In Bergman v. Johnson & Johnson, 2021 WL 5028417 (D. Minn. 2021), two plaintiffs claiming injury from pelvic mesh implants sued the manufacturer for failure to warn of the risks allegedly associated with its devices. The two plaintiffs received different devices in separate procedures performed by different doctors in different hospitals five years apart. Each plaintiff claimed to have suffered a variety of injuries, but there was only partial overlap between their alleged injuries.

The defendant moved to sever the plaintiffs’ respective claims, arguing that the claims did not meet the standard for joinder. The court granted the motion and severed the plaintiffs’ claims.

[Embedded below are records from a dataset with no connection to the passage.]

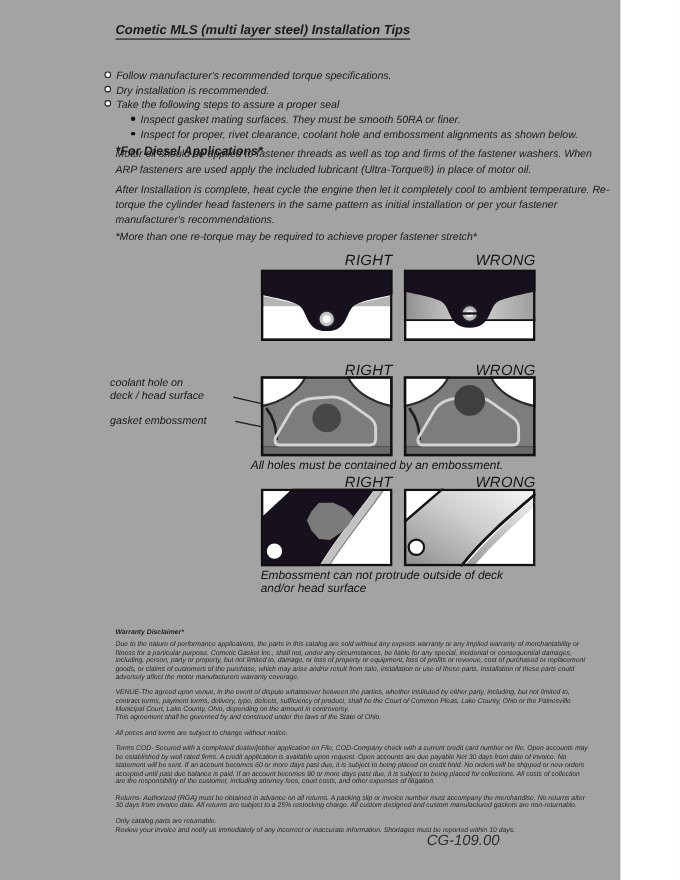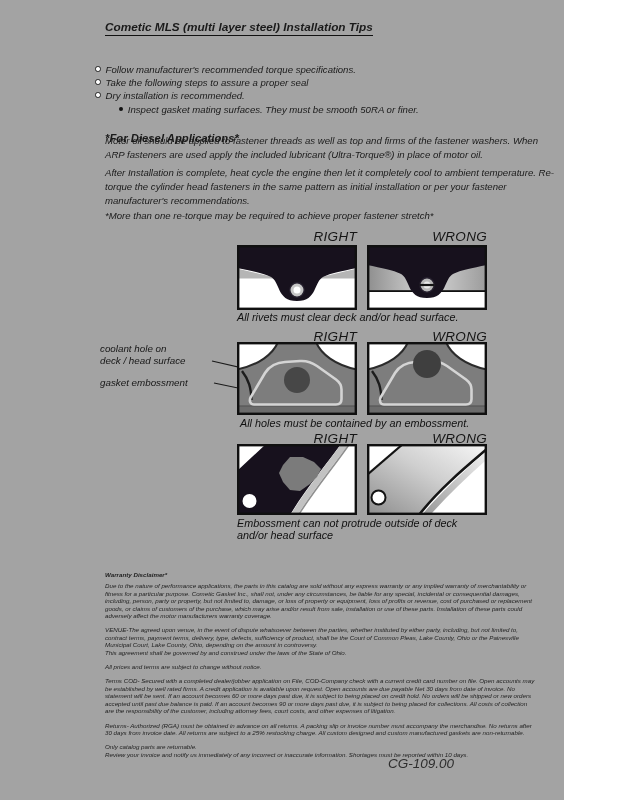--- a/index.html
+++ b/index.html
@@ -54,11 +54,11 @@
     </div>
     <div class="brow">
       <span class="dot o"></span>
-      <span>Take the following steps to assure a proper seal</span>
+      <span>Dry installation is recommended.</span>
     </div>
     <div class="brow">
       <span class="dot o"></span>
-      <span>Dry installation is recommended.</span>
+      <span>Take the following steps to assure a proper seal</span>
     </div>
     <div class="sub">
       <div class="brow">

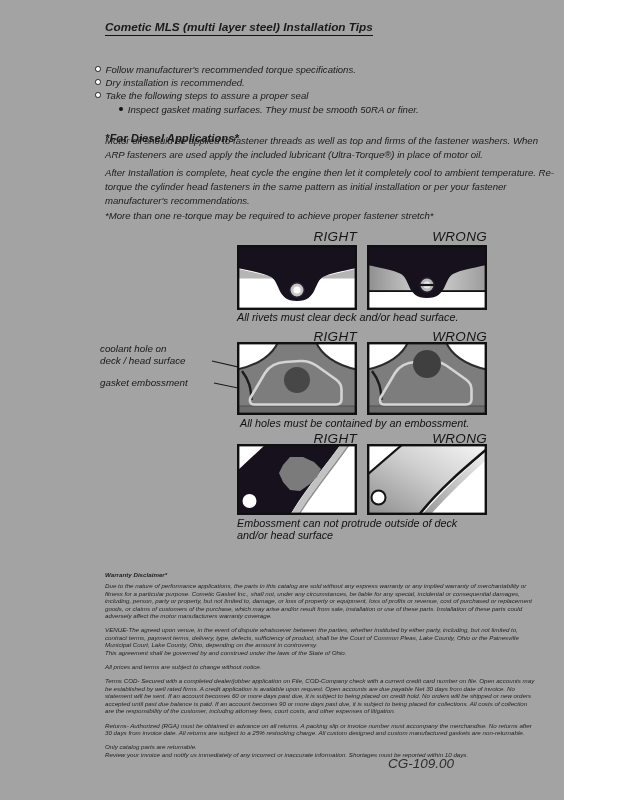--- a/index.html
+++ b/index.html
@@ -64,6 +64,10 @@
       <div class="brow">
         <span class="dot f"></span>
         <span>Inspect gasket mating surfaces.  They must be smooth 50RA or finer.</span>
+      </div>
+      <div class="brow">
+        <span class="dot f"></span>
+        <span>Inspect for proper, rivet clearance, coolant hole and embossment alignments as shown below.</span>
       </div>
     </div>
   </div>

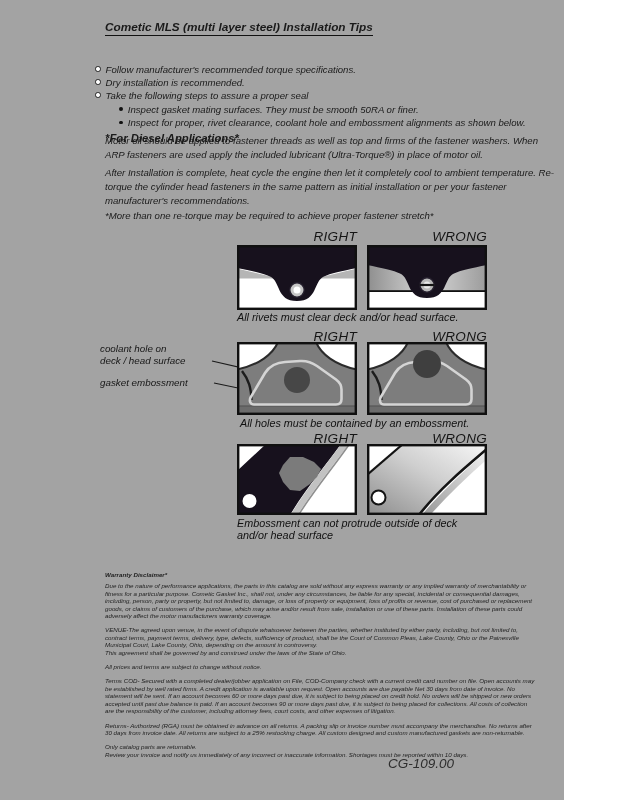--- a/index.html
+++ b/index.html
@@ -109,7 +109,6 @@
     <rect x="1.2" y="1.2" width="117.6" height="62.6" fill="none" stroke="#101010" stroke-width="2.4"></rect>
   </svg>
 
-  <div class="abs cap" style="left:237px;top:311px">All rivets must clear deck and/or head surface.</div>
 
   <div class="abs dlab lcol" style="top:329px">RIGHT</div>
   <div class="abs dlab rcol" style="top:329px">WRONG</div>

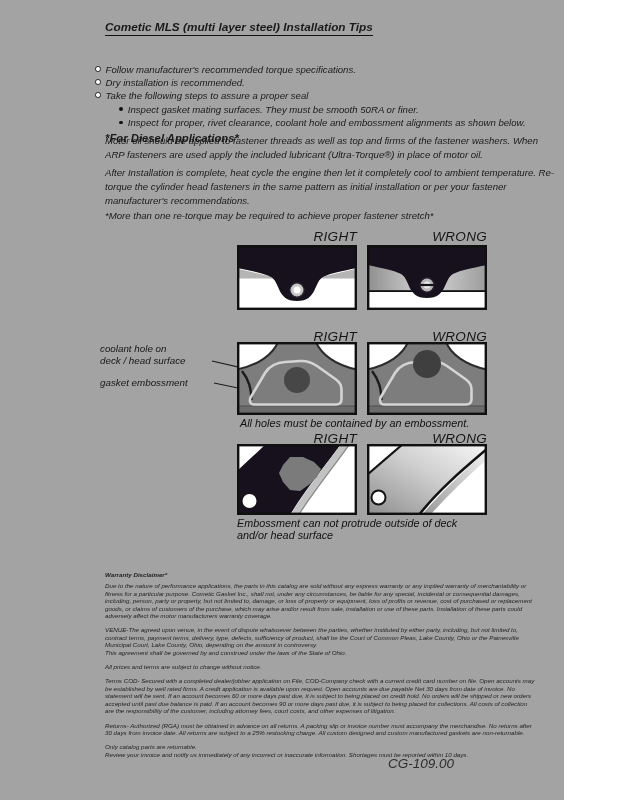--- a/index.html
+++ b/index.html
@@ -148,7 +148,7 @@
     <rect x="1.2" y="1.2" width="117.6" height="70.6" fill="none" stroke="#101010" stroke-width="2.4"></rect>
   </svg>
 
-  <div class="abs cap" style="left:240px;top:417px">All holes must be contained by an embossment.</div>
+  <div class="abs cap" style="left:228px;top:417px">All holes must be contained by an embossment.</div>
 
   <div class="abs dlab lcol" style="top:431px">RIGHT</div>
   <div class="abs dlab rcol" style="top:431px">WRONG</div>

Federal Rule of Civil Procedure 20 allows plaintiffs to join in one action “if (A) they assert any right to relief jointly, severally, or in the alternative with respect to or arising out of the same transaction, occurrence, or series of transactions or occurrences; and (B) any question of law or fact common to all plaintiffs will arise in the action.”

Although both plaintiffs claimed to have been injured by pelvic mesh products manufactured by the defendant, the Bergman court held that the plaintiffs’ claims did not “aris[e] out of the same transaction, occurrence, or series of transactions or occurrences.”

The court found that plaintiffs’ claims were “similar but not the same” given that they involved different injuries allegedly caused by different pelvic mesh products implanted in different procedures by different doctors in different hospitals at different times. The court concluded that given those differences the plaintiffs’ respective claims did “not arise from a single transaction or occurrence.” 2021 WL 5028417, at *2–3.

The court rejected the plaintiffs’ contention that “the common transaction or occurrence was the Defendants’ marketing campaign for their pelvic mesh products” because, said the court, “the marketing of medical devices is a personal, doctor-by-doctor undertaking” and the plaintiffs did not even attempt to show that the “interactions between” the defendant’s “marketing personnel” and the plaintiffs’ respective doctors “were the same.” 2021 WL 5028417, at *3.

The court might well have added that doctors evaluate warnings and select particular medical devices and drugs based on each patient’s medical history and current condition, which will never be the same in different patients. Given such necessarily individualized decision-making—which is the very basis for the learned-intermediary doctrine—it is hard to imagine any product-liability case involving prescription medical products in which the joinder of two plaintiffs’ claims is appropriate.